For the last decade, the prevailing wisdom has been that advances in Artificial Intelligence will lead to large-scale automation and as a result many jobs will be lost and entire professions are at risk of becoming irrelevant.
I think there is quite a bit more to consider than the above suggests.
Different Types of Automation using AI
I can think of at least three different types of automation made possible by AI:
1. Augmenting the abilities of specialists
AI-driven tools can be very valuable to experts. These tools can: automate repetitive tasks; act virtual assistants or achieve outcomes that were previously prohibitively expensive or complicated.
Github Copilot is a great example of both a virtual assistant and the automation of repetitive tasks: it can help software engineers produce code faster but the responsibility of ensuring that code works as intended is ultimately up to the human using the tool.
AlphaFold, RoseTTAFold and similar models can be used to predict protein structure. Other methods for determining protein structure, such as X-ray Crystallography, are expensive and time-consuming.
This type of automation doesn’t make experts redundant it makes them more effective.
2. Empowering the layperson
Here AI is used to provide tools to allow the layperson to do things that were previously beyond their ability: translate text (Google Translate), write code (ChatGPT), generate images (Stable Diffusion, Midjourney, DALL-E 2 etc).
These tools are transformative in many ways. It can feel magical to behold the output of an algorithm that looks like something an expert made, especially in the early stages of experimenting with a new tool.
Are these outputs fit-for-purpose in such a way that will render the experts who previously produced them redundant? This depends on the intended purpose. When trying out a new tool there often isn’t an explicit application so it is easy to forget that producing something is not quite the same as producing something for a specific purpose.
Translation
Consider translation: translating from one language to another is something that previously required a deep understanding of both languages and of the nuances of the text being translated. It was (relatively) expensive. As a result, only certain types of texts were translated. These would be texts where translation was either necessary or economically viable. In both cases a high standard of translation is required because the costs of a poor translation may are undesirable.

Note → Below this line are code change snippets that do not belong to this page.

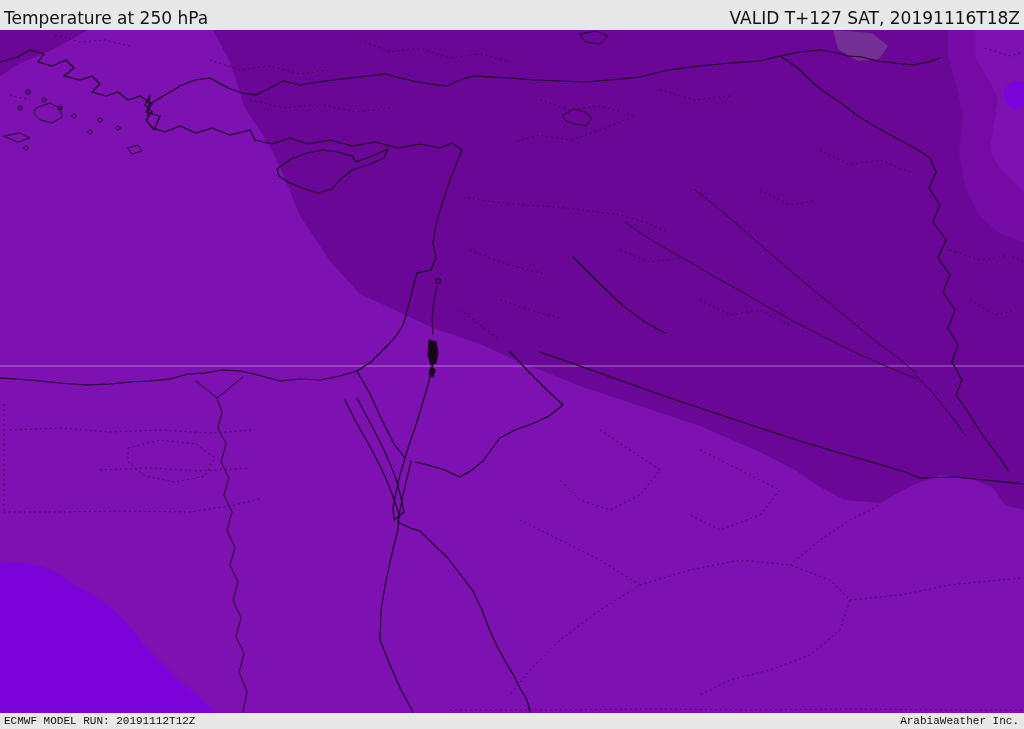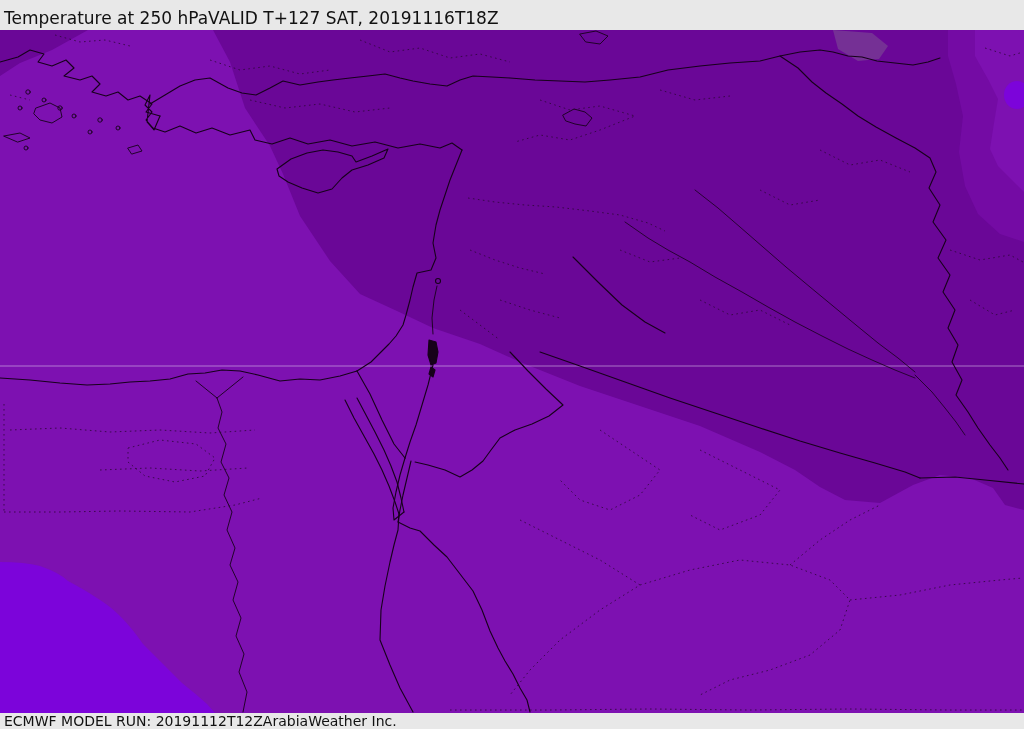--- a/index.html
+++ b/index.html
@@ -1,21 +1,21 @@
 <!DOCTYPE html>
 <html><head>
 <meta charset="utf-8">
 <style>
   html,body{margin:0;padding:0;background:#d7d7d7;}
   .frame{position:relative;width:1024px;height:729px;overflow:hidden;
          font-family:"DejaVu Sans","Liberation Sans",sans-serif;background:#e8e8e8;}
   .bar{position:absolute;left:0;width:1024px;background:#e8e8e8;color:#111;
-       display:flex;align-items:flex-end;box-sizing:border-box;}
+       display:flex;justify-content:space-between;align-items:flex-end;box-sizing:border-box;}
   .bar.top{top:0;height:30px;font-size:17px;padding:0 4px 2px 4px;}
-  .bar.bottom{top:713px;height:16px;font-size:14px;padding:0 5px 0 4px;align-items:center;}
+  .bar.bottom{top:713px;height:16px;font-size:11px;padding:0 5px 0 4px;align-items:center;font-family:Liberation Mono, monospace;}
   .bar span{white-space:nowrap;}
   .map-wrap{position:absolute;top:30px;left:0;width:1024px;height:683px;}
   svg{display:block;}
 </style>
 </head>
 <body>
 
 <div class="frame">
 
   <div class="bar top">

While I don’t have any data to back this up what I expect is that if you could plot the total number of documents (or number of words) translated each year you’d see an increase of many orders of magnitude in the years since the introduction of Google Translate when compared to the years prior. However, if you could see two different groups for this plot: documents (or words) translated by humans and by algorithms that the previously noted increase would almost entirely be made up by algorithmic translation and that there would little, if any, decrease in human translation.
This should be expected. For the types of texts where it was important (specifically where the cost of human translation is low relative to the risks or profits at stake) to have high quality translations that humans are still the preferred translators.
There are so many types of documents where it doesn’t matter that much if the translation is poor or the nuances are lost. Web pages or user generated text are great examples. It would never be economically viable to have humans translate comments on Instagram but it makes good enough sense to do it on demand using an algorithm. If the output is confusing and mediocre hopefully the user will not be too surprised.
The net effect of machine translation is to make it viable to translate text in new contexts rather than rendering experts redundant.
Photography
Stock photography shares some similarities with generated images. Vast libraries allow you to search for professionally executed photographs, ready to use. The specific mode of interaction with DALL-E 2 et al is slightly different but the general dynamic is similar.
So why haven’t stock libraries rendered professional photographers redundant? And why would we expect similar dynamics for generated images?
Both stock photography and generated images can deliver images that fall within certain criteria. You can get some images out of these tools but in many cases what people need are images of specific things, people or places. If you are a business owner and you want to show your specific goods and services. You wouldn’t use stock imagery of a coffee shop to advertise your coffee shop.
Again we see a similar dynamic to translation: in instances where you would previously have paid for the services of a professional you will likely continue to do so because the outcome is more important. Stock libraries can be fantastic for instances where it wouldn’t necessarily make financial sense to use a professional, such as sprucing up a blog post with some eye-catching imagery.
In many cases I see AI tools growing the pie by making it possible to use previously expensive outputs in new contexts.
3. Full automation that doesn’t require a human at all
AI is used to automate tasks at a level of sophistication that eliminates the need for human participation entirely. Spam filtering and labeling objects in images come to mind as examples.
In many instances this type of automation may be enabling something that was previously unfeasible to do at scale using human labour.
Experts remain valuable
The second category and third category are easily confused and often taken to be the same thing. Just because new tools exist that allow laypeople to do some things previously only accessible to experts doesn’t mean that the experts are no longer required. Far from it: many experts will valuable when the task being done is important in some way.
We should be wary of visions of the future that look merely like anautomated version of today.